== Excerpted data

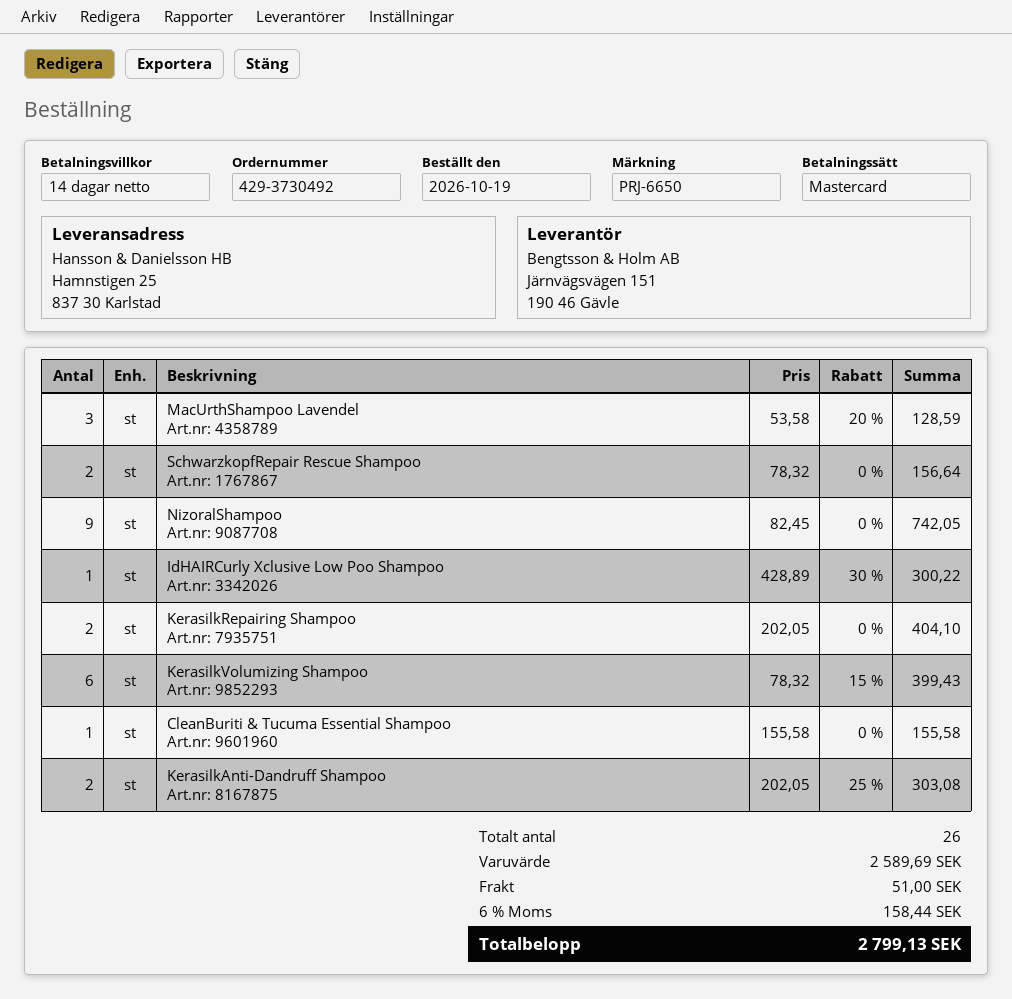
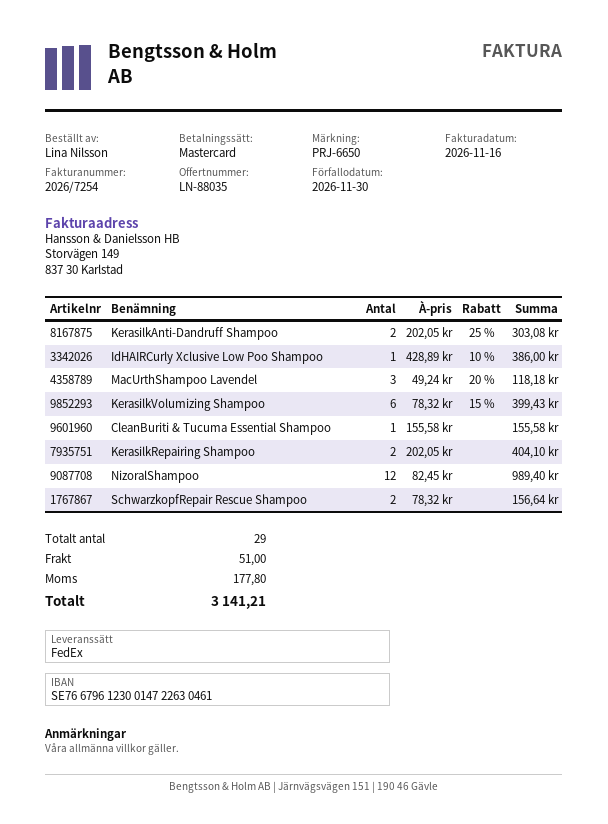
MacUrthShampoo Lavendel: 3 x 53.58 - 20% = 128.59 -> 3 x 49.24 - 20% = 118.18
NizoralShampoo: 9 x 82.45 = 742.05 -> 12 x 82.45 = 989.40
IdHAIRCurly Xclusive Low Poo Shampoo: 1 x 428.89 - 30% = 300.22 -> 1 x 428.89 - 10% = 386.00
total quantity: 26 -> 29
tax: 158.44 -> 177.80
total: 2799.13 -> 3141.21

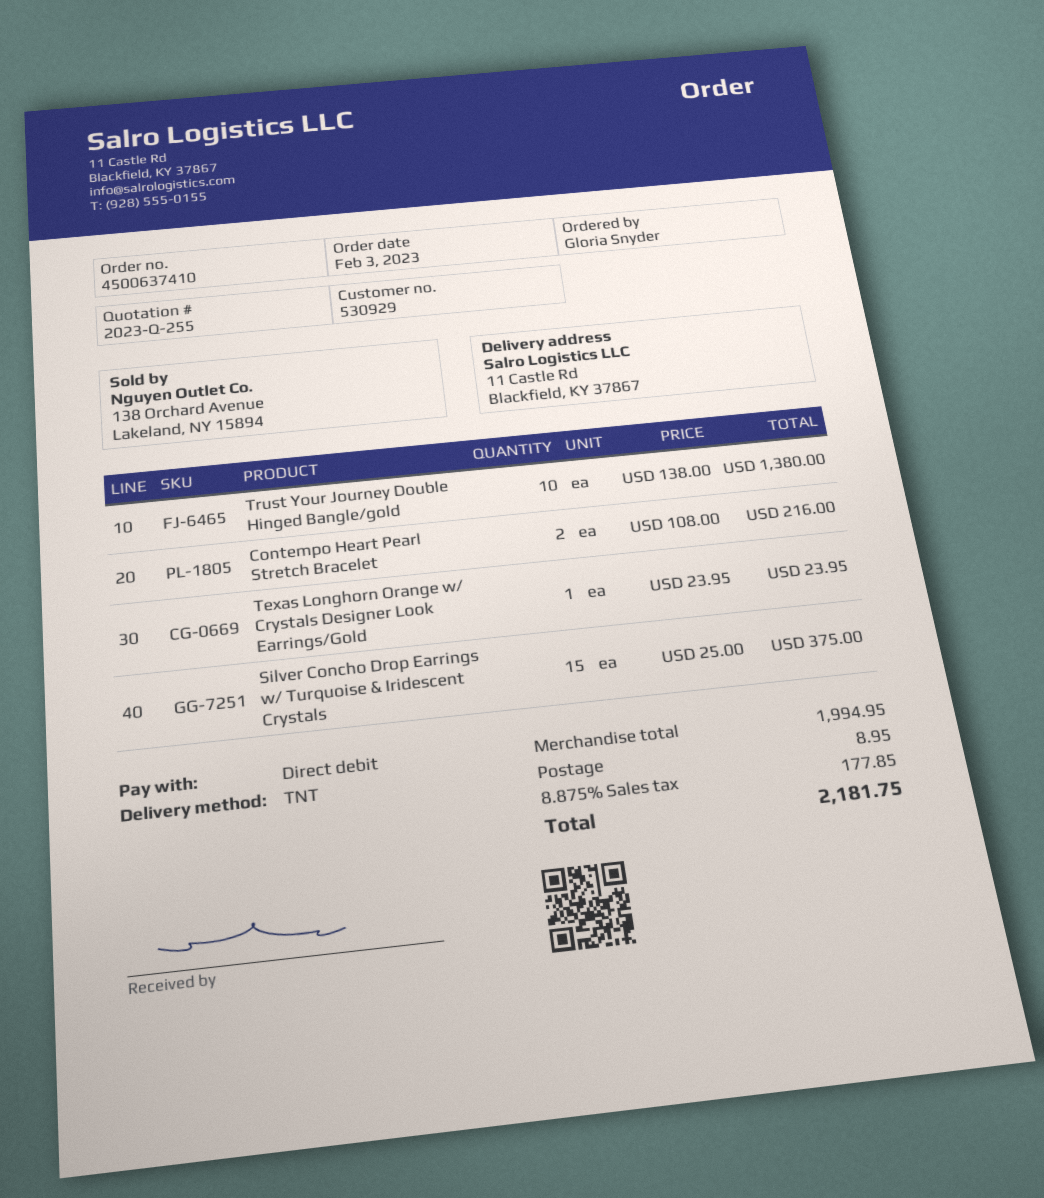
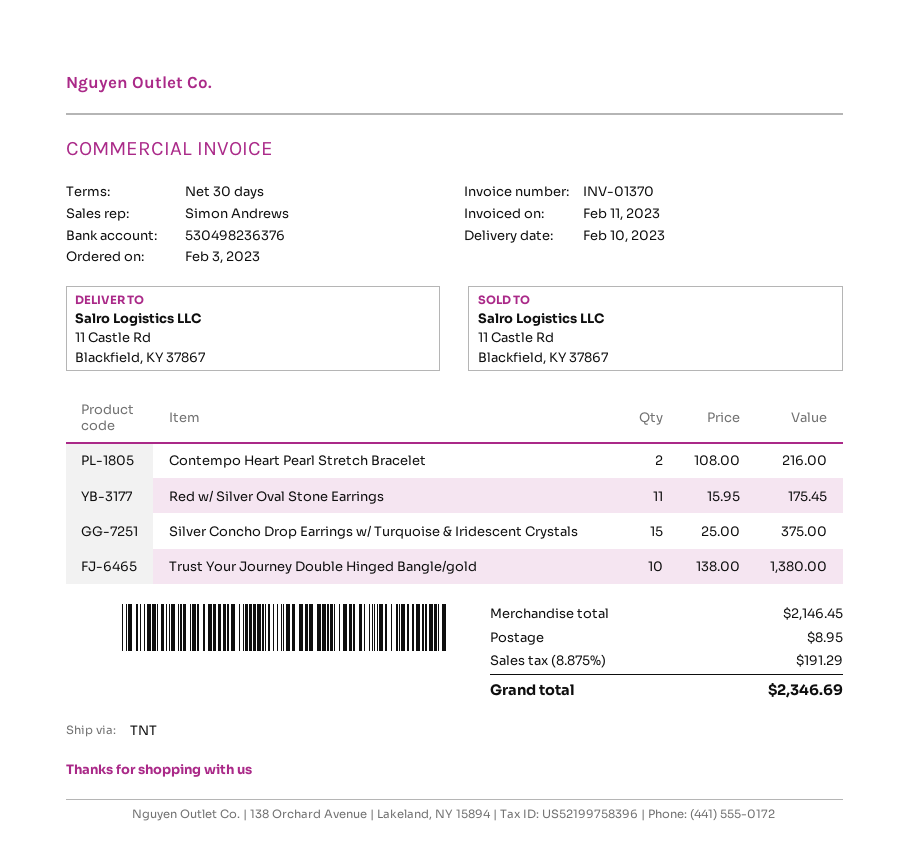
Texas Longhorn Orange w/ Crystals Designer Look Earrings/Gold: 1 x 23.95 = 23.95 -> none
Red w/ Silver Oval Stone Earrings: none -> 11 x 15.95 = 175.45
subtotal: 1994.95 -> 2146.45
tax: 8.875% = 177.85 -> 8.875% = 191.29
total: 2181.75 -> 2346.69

====

§ Task prompt
Search the entries above for lines containing the word "none", and copy each one.

§ Answer to this exercise
Texas Longhorn Orange w/ Crystals Designer Look Earrings/Gold: 1 x 23.95 = 23.95 -> none
Red w/ Silver Oval Stone Earrings: none -> 11 x 15.95 = 175.45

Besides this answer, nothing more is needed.